Why can't we still kill the local login i.e. directly map LDAP user -> permissions instead of LDAP user -> local 'user' -> permissions.
If LDAP ever goes down you might want to retain the ability to login to your box.
I ran into a problem similar to this on a recent DR exercise.
Active Directory (an LDAPish service) was down. Was going to be down for a while. If I could get into my three Windows hosts I could re-jigger the service account for $APP from the AD user to a local account, start things up.
I couldn't login to the servers: my .admin account was in AD. No one had any idea what the local administrator account could be. We were just .. stuck .. until AD came up.
I could have booted the system a rescue disk (linux) and edited the SAM to change the password. Didn't happen then for complicated reasons. And one shouldn't have to resort to heroic methods to get local access back.
And can you imagine doing that for hundreds of hosts?
This is why you:
- Always provide redundant, network-local LDAP servers so that LDAP doesn't go down.
- Wire up remotely accessible serial consoles that provide emergency-level local root access.
You can attach a modem to the serial console systems, or a hardline (which is what I did at a previous job) between your data center and offices.
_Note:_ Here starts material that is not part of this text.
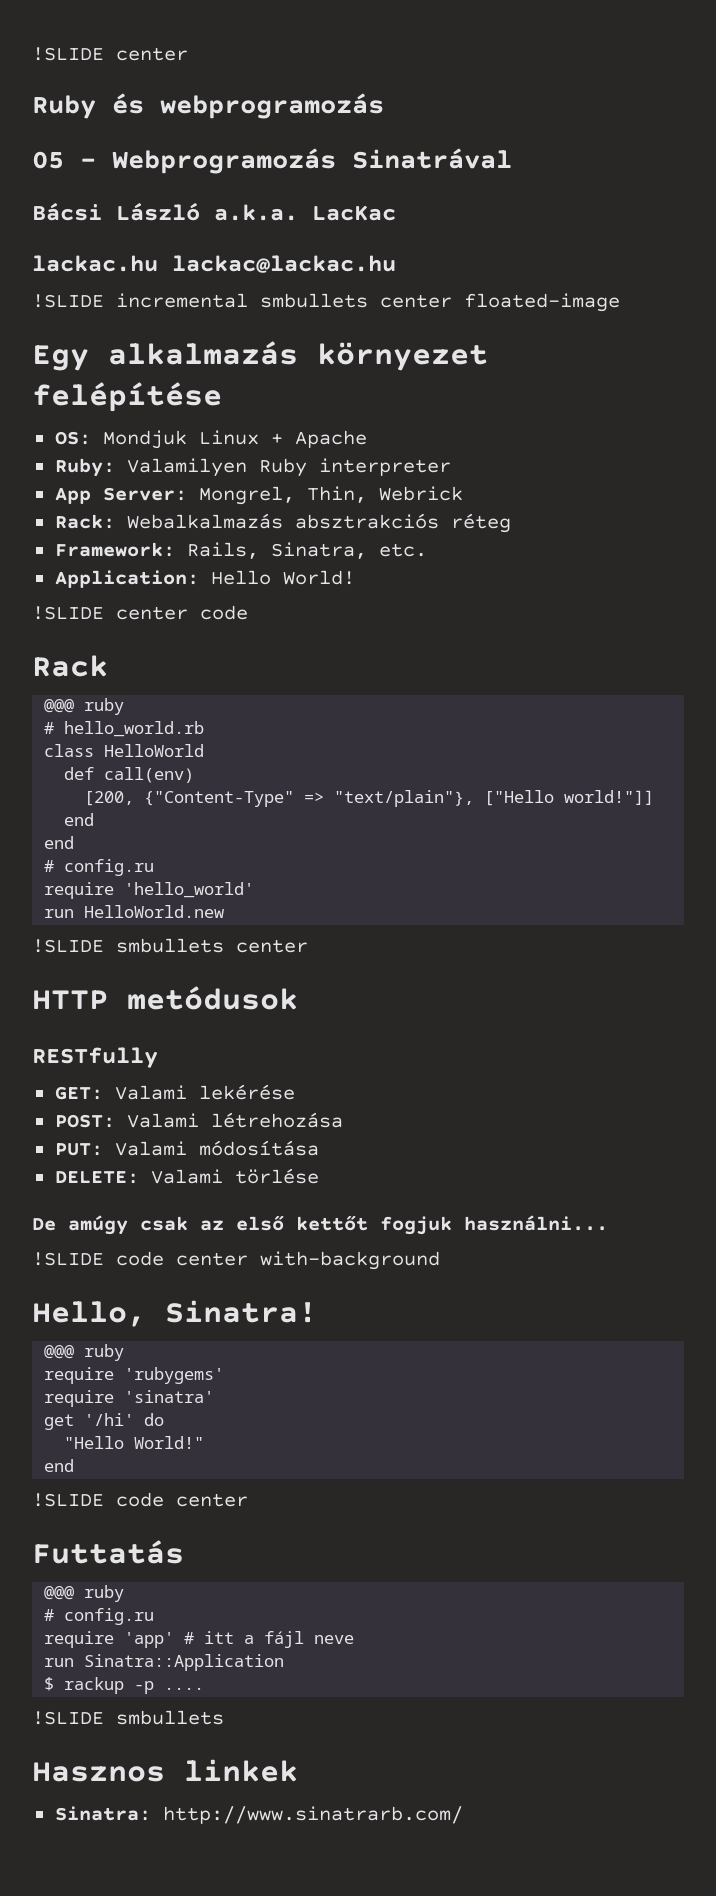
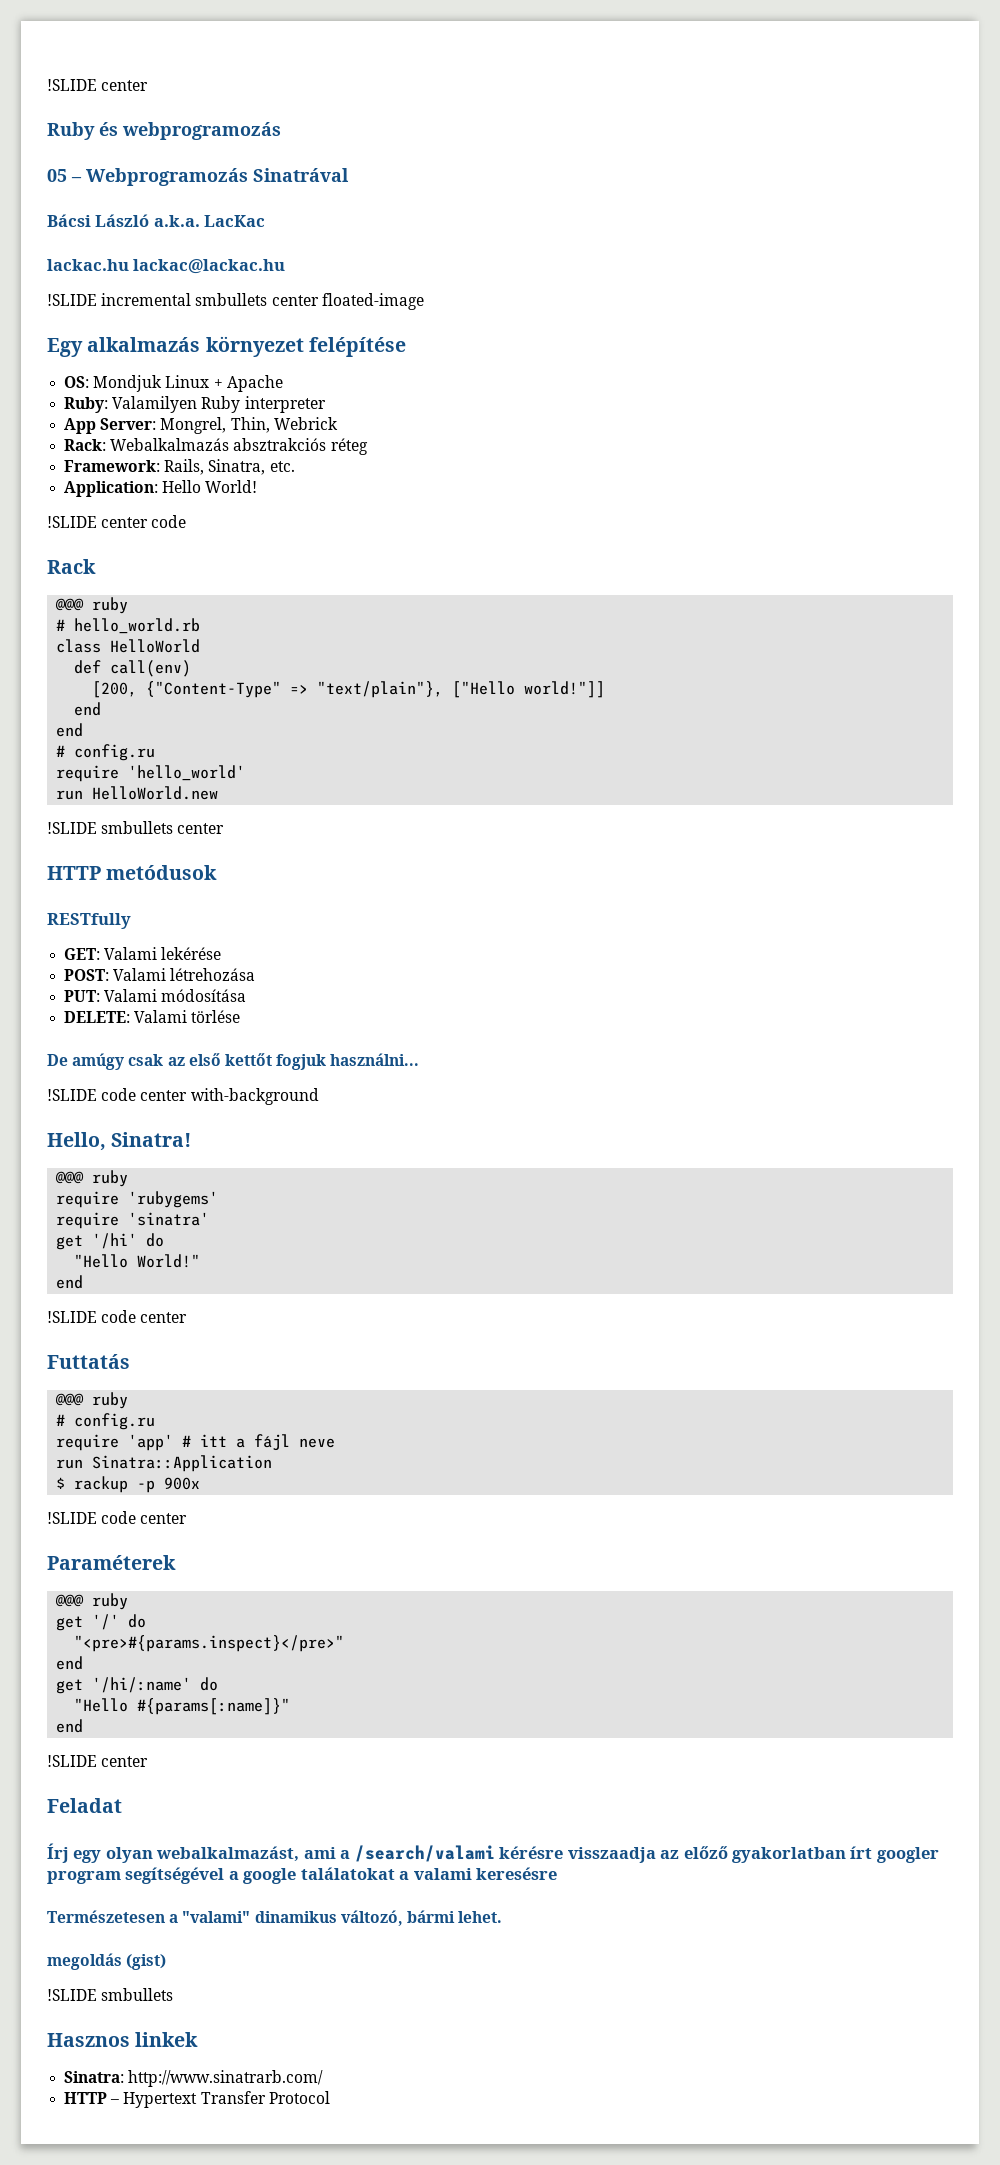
[164,1687,205,1690] .... -> [164,1477,201,1490] [47,1511,188,1524] [47,1555,176,1570] [55,1593,129,1610] [56,1614,147,1631] [74,1635,345,1652] [56,1656,84,1670] [56,1677,219,1694] [74,1698,291,1715] [56,1719,84,1733] [47,1755,149,1767] [47,1798,122,1813] [47,1843,939,1863] [47,1867,558,1884] [47,1910,503,1926] [47,1953,167,1970] 900x // !SLIDE code center // Paraméterek // @@@ ruby // get '/' do // "<pre>#{params.inspect}</pre>" // end // get '/hi/:name' do // "Hello #{params[:name]}" // end // !SLIDE center // Feladat // Írj egy olyan webalkalmazást, ami a /search/valami kérésre visszaadja az előző gyakorlatban írt googler program segítségével a google találatokat a valami keresésre // Természetesen a "valami" dinamikus változó, bármi lehet. // megoldás (gist)
(463, 1815) none -> [64,2091,330,2108] // HTTP – Hypertext Transfer Protocol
We had a fixed 'role' account for the serial console systems, but it existed only for the purpose of emergency access, could only be accessed from specific local networks (we divided different classes of employees into different VLANs), and the knowledge of the password could be constrained to those that needed rare "server fell over" access.
Unless I've misunderstood something about that. It happens.
We do the redundant Active Directory thing. It didn't help during the DR exercise when the AD guy did something foolish (don't remember what) and the AD / DNS host went down for a few hours.
Single host because the DR was limited in scope.
I was fine with my Solaris hosts - had local root access via serial and SSH. I was simply locked out of my Windows hosts, and could not reconfigure those services to work without AD.
You just maintain a local/serial-only root account for that eventuality.
[Edit] And make sure internet-facing production services don't rely on administrative LDAP.